▶ _Description of the task_: Go through the records below and copy out every line that contains the word "white".

Supplied records section start

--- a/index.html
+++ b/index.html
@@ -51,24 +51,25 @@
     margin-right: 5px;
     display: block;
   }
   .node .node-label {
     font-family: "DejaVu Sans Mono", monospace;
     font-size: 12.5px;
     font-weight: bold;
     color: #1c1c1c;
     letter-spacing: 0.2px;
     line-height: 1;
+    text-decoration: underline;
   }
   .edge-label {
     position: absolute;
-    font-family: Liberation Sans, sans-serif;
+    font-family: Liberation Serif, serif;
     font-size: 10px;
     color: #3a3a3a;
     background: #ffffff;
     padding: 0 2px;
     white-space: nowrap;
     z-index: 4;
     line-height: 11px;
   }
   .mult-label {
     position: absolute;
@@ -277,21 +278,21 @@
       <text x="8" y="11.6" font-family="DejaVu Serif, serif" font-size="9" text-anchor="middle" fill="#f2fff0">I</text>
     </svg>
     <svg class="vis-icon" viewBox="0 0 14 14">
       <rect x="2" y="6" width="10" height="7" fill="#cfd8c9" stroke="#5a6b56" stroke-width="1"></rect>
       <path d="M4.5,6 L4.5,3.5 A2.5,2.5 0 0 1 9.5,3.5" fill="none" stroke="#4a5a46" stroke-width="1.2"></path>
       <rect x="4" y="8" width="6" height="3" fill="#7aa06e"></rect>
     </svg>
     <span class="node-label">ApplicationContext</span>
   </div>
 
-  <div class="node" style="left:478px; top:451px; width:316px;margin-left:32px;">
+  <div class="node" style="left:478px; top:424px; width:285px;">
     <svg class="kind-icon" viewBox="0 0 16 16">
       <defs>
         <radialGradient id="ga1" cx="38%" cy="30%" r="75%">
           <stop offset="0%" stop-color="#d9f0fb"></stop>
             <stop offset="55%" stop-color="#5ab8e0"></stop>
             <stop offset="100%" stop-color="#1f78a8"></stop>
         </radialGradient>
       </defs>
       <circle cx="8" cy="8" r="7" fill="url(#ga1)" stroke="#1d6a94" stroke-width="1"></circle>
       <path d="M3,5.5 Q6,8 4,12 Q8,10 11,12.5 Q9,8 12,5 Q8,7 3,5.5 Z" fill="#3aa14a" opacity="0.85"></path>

Supplied records section end
Supplied records section start

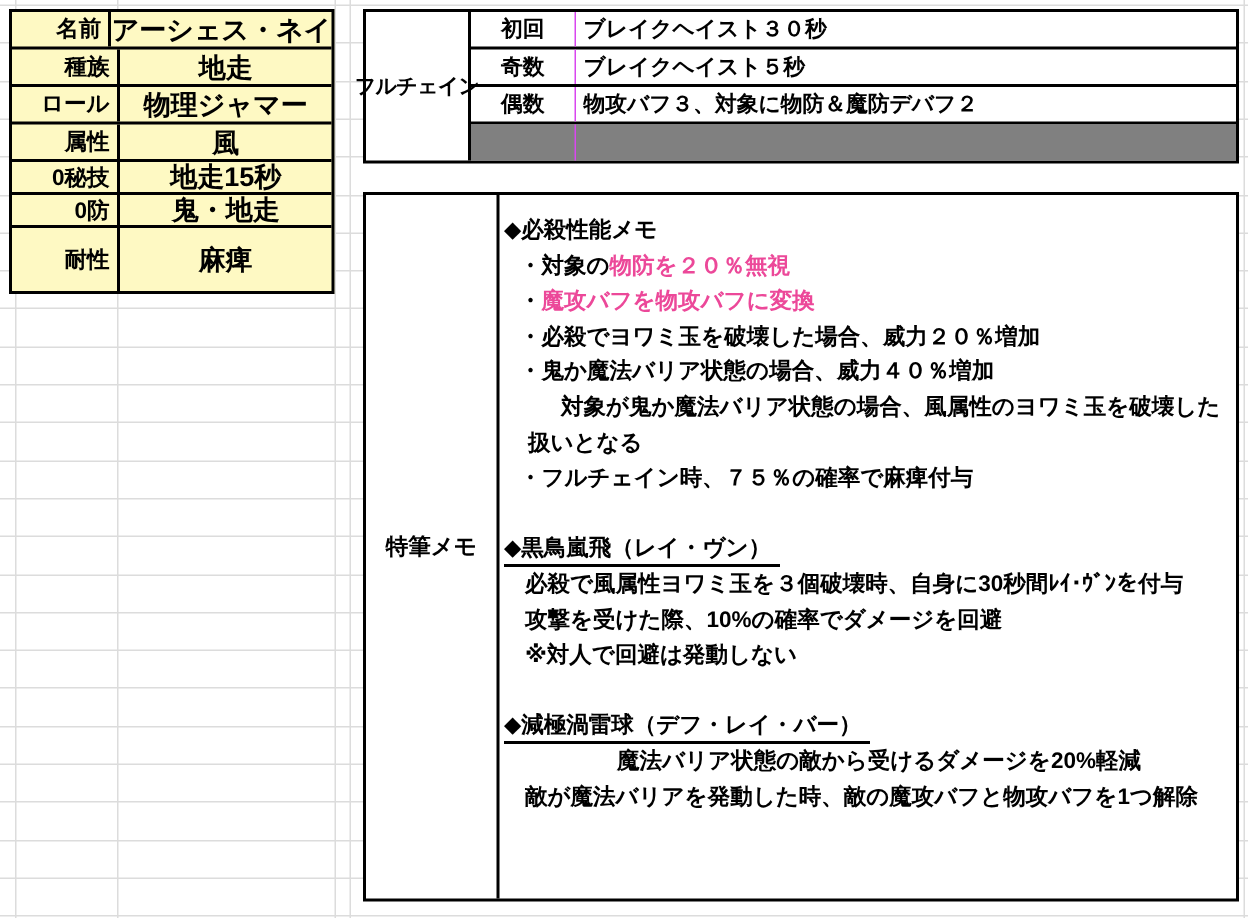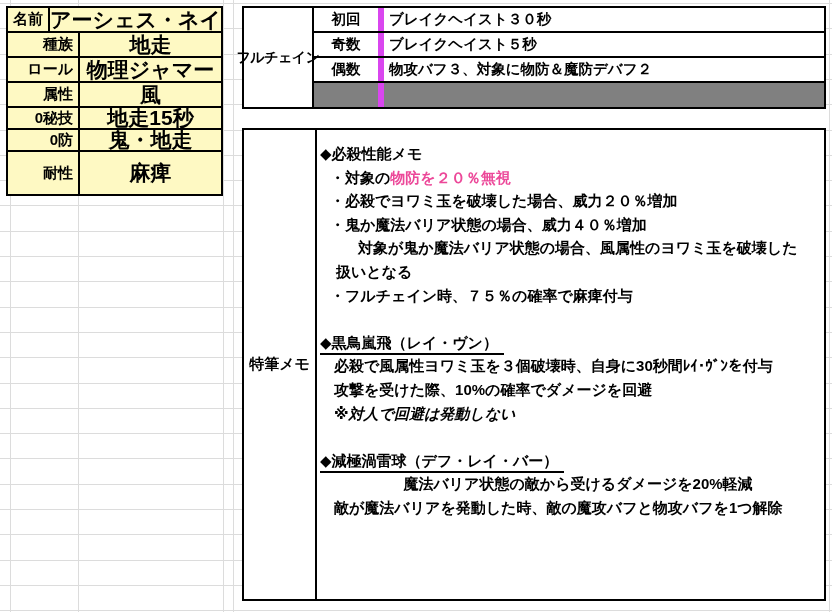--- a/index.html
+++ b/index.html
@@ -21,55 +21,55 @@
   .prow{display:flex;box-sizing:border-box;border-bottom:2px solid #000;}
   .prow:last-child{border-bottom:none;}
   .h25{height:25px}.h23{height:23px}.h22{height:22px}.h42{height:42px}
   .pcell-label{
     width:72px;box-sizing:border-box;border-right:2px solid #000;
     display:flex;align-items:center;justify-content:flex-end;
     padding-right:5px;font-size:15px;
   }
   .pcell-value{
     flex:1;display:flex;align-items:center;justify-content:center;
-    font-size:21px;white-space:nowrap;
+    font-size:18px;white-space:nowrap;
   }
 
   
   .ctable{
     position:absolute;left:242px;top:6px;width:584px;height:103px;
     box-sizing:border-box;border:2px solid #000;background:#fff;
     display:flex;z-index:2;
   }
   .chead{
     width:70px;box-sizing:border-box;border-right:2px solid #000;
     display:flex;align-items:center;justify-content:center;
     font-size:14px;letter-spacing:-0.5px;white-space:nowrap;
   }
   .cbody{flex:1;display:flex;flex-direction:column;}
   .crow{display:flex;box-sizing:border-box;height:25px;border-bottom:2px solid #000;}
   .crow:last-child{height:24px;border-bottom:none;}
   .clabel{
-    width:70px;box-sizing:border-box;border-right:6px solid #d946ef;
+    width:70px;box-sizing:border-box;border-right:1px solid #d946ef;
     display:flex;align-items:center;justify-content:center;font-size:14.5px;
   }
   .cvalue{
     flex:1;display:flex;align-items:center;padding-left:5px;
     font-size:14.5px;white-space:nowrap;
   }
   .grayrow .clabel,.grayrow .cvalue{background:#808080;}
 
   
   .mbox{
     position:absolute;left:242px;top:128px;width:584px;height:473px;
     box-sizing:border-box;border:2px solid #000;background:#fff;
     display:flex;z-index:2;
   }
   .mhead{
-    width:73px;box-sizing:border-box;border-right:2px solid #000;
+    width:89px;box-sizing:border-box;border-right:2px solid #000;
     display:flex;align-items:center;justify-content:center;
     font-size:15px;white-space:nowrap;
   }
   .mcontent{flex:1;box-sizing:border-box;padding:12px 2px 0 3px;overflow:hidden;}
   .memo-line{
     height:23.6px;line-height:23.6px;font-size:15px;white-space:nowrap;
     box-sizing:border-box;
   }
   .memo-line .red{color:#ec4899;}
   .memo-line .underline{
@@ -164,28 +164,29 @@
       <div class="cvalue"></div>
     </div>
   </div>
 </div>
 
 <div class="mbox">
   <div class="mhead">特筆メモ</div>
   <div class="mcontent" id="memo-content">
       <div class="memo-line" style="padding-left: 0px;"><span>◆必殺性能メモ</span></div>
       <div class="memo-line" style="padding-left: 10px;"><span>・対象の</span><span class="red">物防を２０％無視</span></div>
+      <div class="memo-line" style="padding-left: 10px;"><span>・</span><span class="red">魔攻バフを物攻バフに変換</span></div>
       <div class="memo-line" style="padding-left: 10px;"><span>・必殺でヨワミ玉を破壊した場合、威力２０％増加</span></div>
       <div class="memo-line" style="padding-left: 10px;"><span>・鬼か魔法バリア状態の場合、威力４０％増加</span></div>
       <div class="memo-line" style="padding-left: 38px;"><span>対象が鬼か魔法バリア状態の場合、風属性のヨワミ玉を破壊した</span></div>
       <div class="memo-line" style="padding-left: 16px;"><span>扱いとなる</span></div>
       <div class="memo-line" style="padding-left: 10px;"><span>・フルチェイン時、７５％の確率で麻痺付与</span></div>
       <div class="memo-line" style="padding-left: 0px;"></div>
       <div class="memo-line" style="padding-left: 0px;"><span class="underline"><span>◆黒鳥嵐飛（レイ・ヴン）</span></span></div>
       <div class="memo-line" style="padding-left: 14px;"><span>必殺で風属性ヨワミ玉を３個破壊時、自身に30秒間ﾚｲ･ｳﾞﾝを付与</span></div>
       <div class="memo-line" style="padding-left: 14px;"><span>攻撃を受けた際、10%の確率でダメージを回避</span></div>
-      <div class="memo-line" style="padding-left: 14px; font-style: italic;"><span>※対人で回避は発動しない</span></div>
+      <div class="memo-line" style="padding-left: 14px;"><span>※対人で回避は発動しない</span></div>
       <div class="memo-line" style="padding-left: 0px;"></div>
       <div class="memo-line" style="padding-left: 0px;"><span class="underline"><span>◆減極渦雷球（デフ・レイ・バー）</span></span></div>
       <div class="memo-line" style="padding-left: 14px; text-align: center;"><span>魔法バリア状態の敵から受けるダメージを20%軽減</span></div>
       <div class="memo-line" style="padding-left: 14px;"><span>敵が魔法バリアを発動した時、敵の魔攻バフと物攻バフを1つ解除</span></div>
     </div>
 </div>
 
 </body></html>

Supplied records section end

▶ _Solution below_:
     white-space: nowrap;
-    font-size:21px;white-space:nowrap;
+    font-size:18px;white-space:nowrap;
     font-size:14px;letter-spacing:-0.5px;white-space:nowrap;
     font-size:14.5px;white-space:nowrap;
     font-size:15px;white-space:nowrap;
     height:23.6px;line-height:23.6px;font-size:15px;white-space:nowrap;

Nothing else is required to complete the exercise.